We got notified by email from the credit monitoring our credit card provides.
How did this company leak 2.9 billion people’s info, including SSNs, when the population of the US is only ~350M?
Is “National Public Data” collecting info on everyone internationally? So many questions…
When applying to a US government position with a certain security clearance, they will do background checks of you, your family and extended family, if need be.
And I’m sure that can be the case for any employer who needs background checks. That being said, I also suspect some of these people in the database are dead.
I just assume ssn is for a us audience and its worlwide with equivalent numbers but who knows. I mean there are only 8 bil on the planet so thats like everyone except maybe china, india, and africa
Read the article? Your questions are answered there.
Go ahead, steal my identity. See if you have any better luck with it.
I keep all my credit reports frozen. These days, everyone should.
Keep in mind there are 4 providers now, not 3!
Oh? Who’s the new one?
ETA: I got woosh’d, didn’t I? I just came off night shift and it’s not even 8AM. That’s my story and I’m sticking to it.
I am. Your login is locked unfortunately. Send me your username and password if you want to unlock it. It’s fairly common. You’ll get your credit score as well.
Such a helpful employee!
User: DaftPensioner Pass: GoRockettes1964!
There are actually more than 3 providers and you should put a freeze on everything you can. You only need unfrozen credit for applying for new lines of credit (loans, credit cards, etc), and unfreezing is a quick process (15 minutes or so).
Here’s a pretty comprehensive guide for protecting yourself: https://old.reddit.com/r/IdentityTheft/comments/uvv3ij/psa_freezing_your_three_main_credit_reports_is/
It’s better to take these steps before you get your identity stolen rather than after. These steps can prevent your leaked information from being used against you.
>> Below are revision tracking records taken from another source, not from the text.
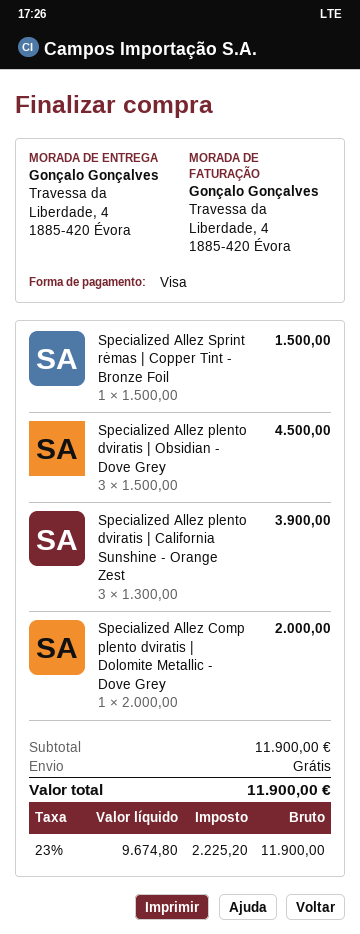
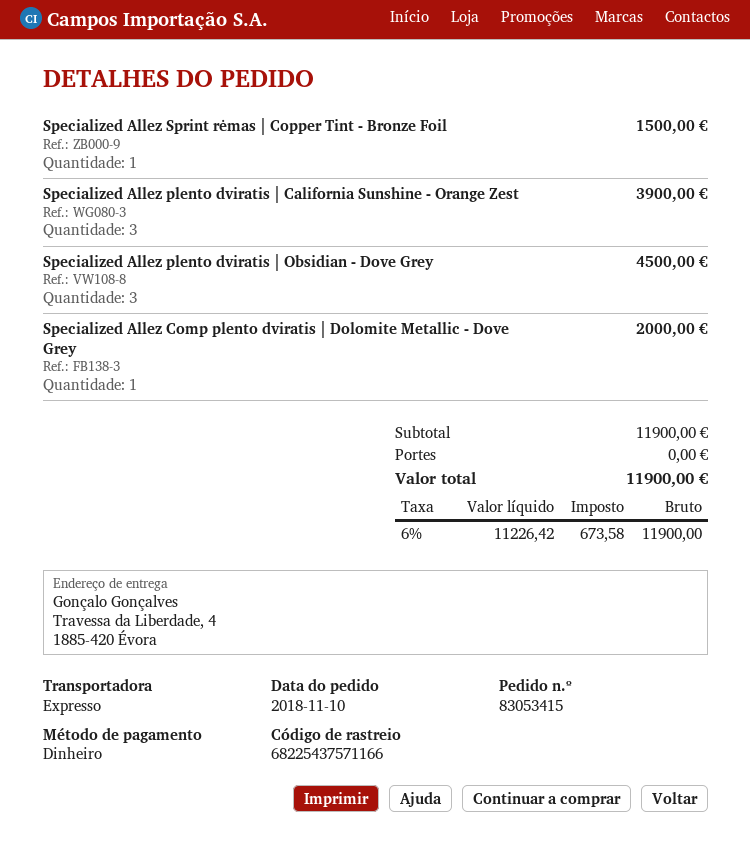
payment method: Visa -> cash
net: 9674.80 -> 11226.42
tax: 23% = 2225.20 -> 6% = 673.58

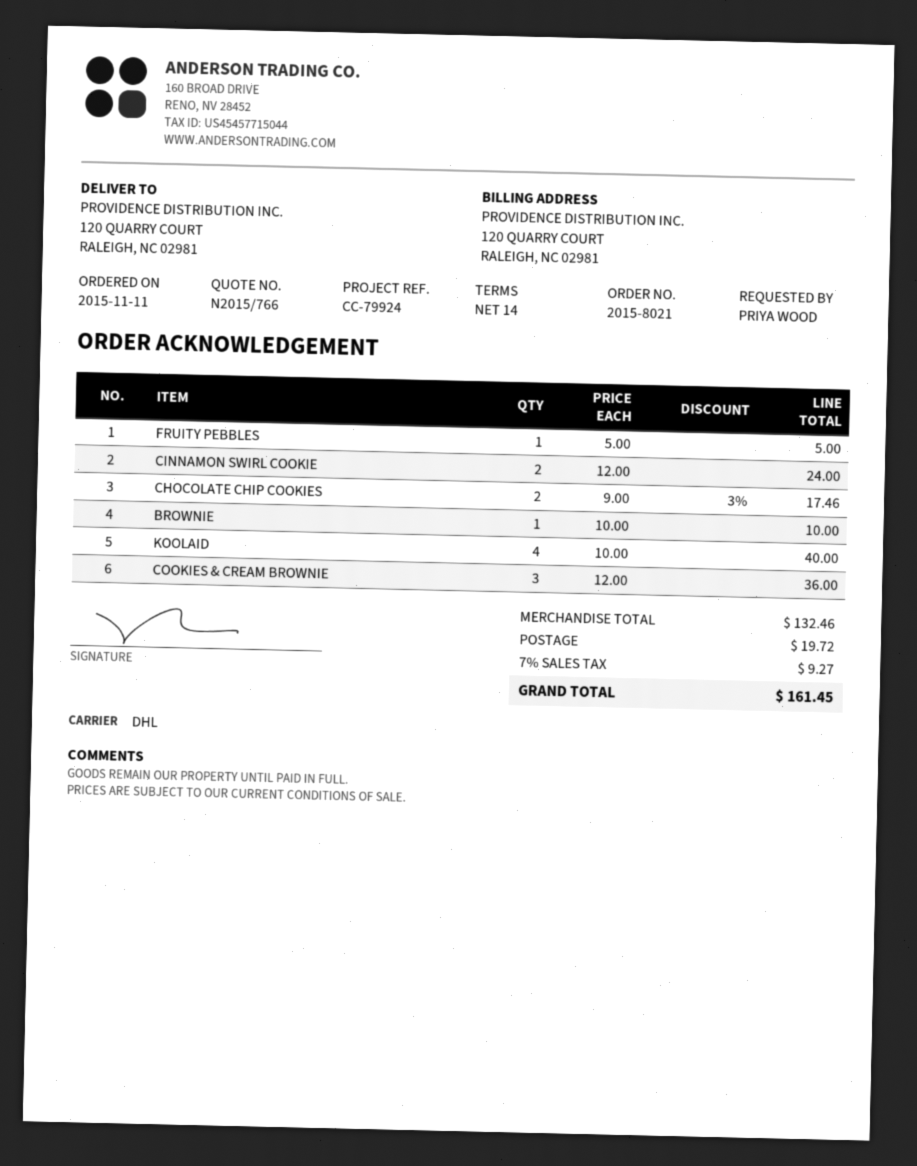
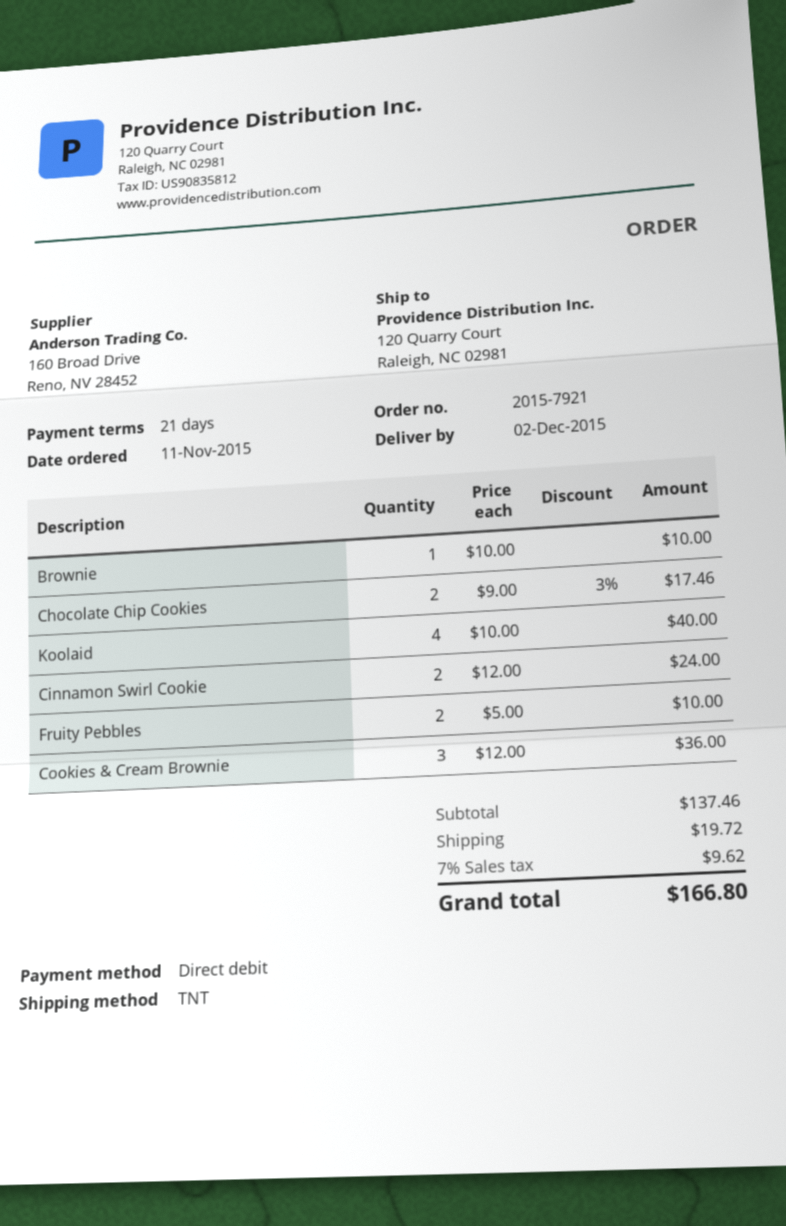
order number: 2015-8021 -> 2015-7921
payment terms: 14 days -> 21 days
shipping method: DHL -> TNT
FRUITY PEBBLES: 1 x 5.00 = 5.00 -> 2 x 5.00 = 10.00
subtotal: 132.46 -> 137.46
tax: 7% = 9.27 -> 7% = 9.62
total: 161.45 -> 166.80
Seems like this post is two years old at this point. Is it still valid?
Even if some of the information is outdated, although I believe it’s all still valid, the main points / TL;DR are absolutely relevant. It’s unlikely that the main bureaus will change, and although the exact steps for freezing may change over time, the emphasis on freezing is important.
makes sense, thanks
Nope, I’m serious. https://innovis.com/
They’ve grown enough to require locking. There’s also https://www.chexsystems.com/ which many banks use for opening checking accounts. They’re unique because they handle stuff that doesn’t show up in a credit report.
Is anyone else completely unable to register on chexsystems? Usually when this happens I can’t tell if it’s because of my privacy settings or a legitimate fuckup on the server’s end.
Good god. Thats like, every person that has ever used a computer probably. Fuck.
This explains why I’ve been getting so many Indian scam calls the last few days.